The Neuroscience of Transformational Coaching by Shane Pearson

The human brain is by far the most complex structure that we know of on the planet. It contains about 100 billion neurons and at least 100 trillion neural connections. To put that in context, that is at least 1000 times the number of stars in our galaxy!

Put simply, your brain is the most powerful supercomputer on the planet, so the next time you call your phone ‘smart,’ consider for a moment that you are infinitely more powerful and complex than the latest and greatest high tech device.

On the downside, the enormous complexity of the human brain combined with just how well protected it is inside the skull has meant that, until very recently, little has been known about how it works. Fortunately, thanks to modern technology and improved research we are beginning to learn a lot more about, not only how the brain works, but also how to work with our wonderful brains.

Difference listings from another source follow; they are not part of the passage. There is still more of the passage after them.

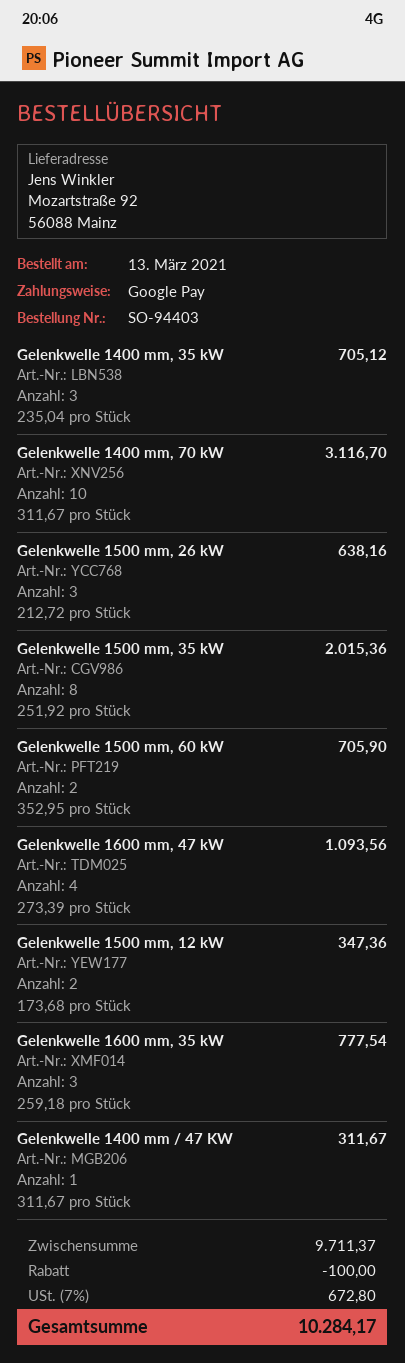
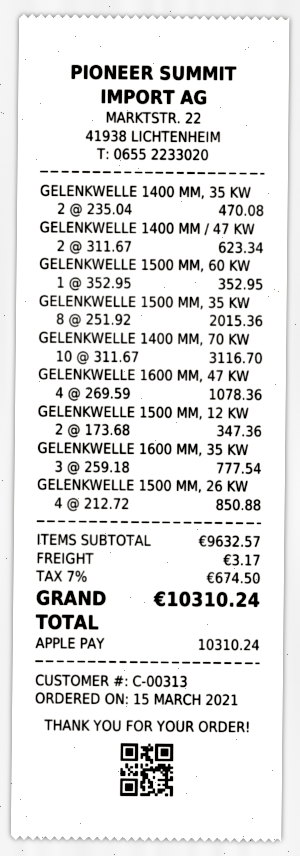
order date: 2021-03-13 -> 2021-03-15
payment method: Google Pay -> Apple Pay
Gelenkwelle 1400 mm, 35 kW: 3 x 235.04 = 705.12 -> 2 x 235.04 = 470.08
Gelenkwelle 1500 mm, 26 kW: 3 x 212.72 = 638.16 -> 4 x 212.72 = 850.88
Gelenkwelle 1500 mm, 60 kW: 2 x 352.95 = 705.90 -> 1 x 352.95 = 352.95
Gelenkwelle 1600 mm, 47 kW: 4 x 273.39 = 1093.56 -> 4 x 269.59 = 1078.36
Gelenkwelle 1400 mm / 47 KW: 1 x 311.67 = 311.67 -> 2 x 311.67 = 623.34
subtotal: 9711.37 -> 9632.57
discount: 100.00 -> none
shipping: none -> 3.17
tax: 7% = 672.80 -> 7% = 674.50
total: 10284.17 -> 10310.24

The exciting new field of ‘Transformational Coaching’ has evolved from this knowledge. Based on findings from the field of neuroscience, it allows for deeper exploration of a client’s cognitive, emotional and sensory relationship with themselves and the world around them, allowing for more profound transformational shifts, breaking down of negative thought patterns and opening up of new opportunities, potential and wellbeing.
Here’s how…

Earlier research that mapped the human brain showed how repeated behaviours lay down neurological ‘highways’ in the brain to form habits – both good and bad. You may have heard the saying ‘neurons that fire together, wire together’ and this is an important area on which both performance and developmental coaches have been basing their work for decades. Here’s how – coaches support clients to reach their goals by helping them create new habits and routines through repetition of appropriate behaviours – the hope being that these will eventually override the existing ‘neurological highways’ of outdated or unwanted habits and behaviours by forming new competing ones. Eventually the new ‘pathways’ will ‘wire together’ and the old habits or behaviours will become redundant, leading to lasting behavioural change.

However, this approach is not always enough. Many people trying to change for the better come up against internal barriers, inner resistance, self-sabotage or repeatedly ‘fall off the wagon’ before lasting change is embedded. Unfortunately, consciously attempting to override or erase some learned behaviours, painful memories or responses to certain situations or stimuli often proves futile, and failed attempts to change can actually reinforce negative or limiting beliefs that the client is ‘stuck with’ their problem. The limitations of this approach may be because memories of past experiences, especially with strong emotional components, seem to get hardwired into the neurology. From the evolutionary perspective, the intention here is to help ensure you learn from life experiences to avoid great pain or to recreate very pleasurable experiences in the future. Your primitive brain is wired to reproduce behaviours it has learned in the past during times of heightened emotional intensity to survive, escape or avoid pain or to experience strong pleasure in the future.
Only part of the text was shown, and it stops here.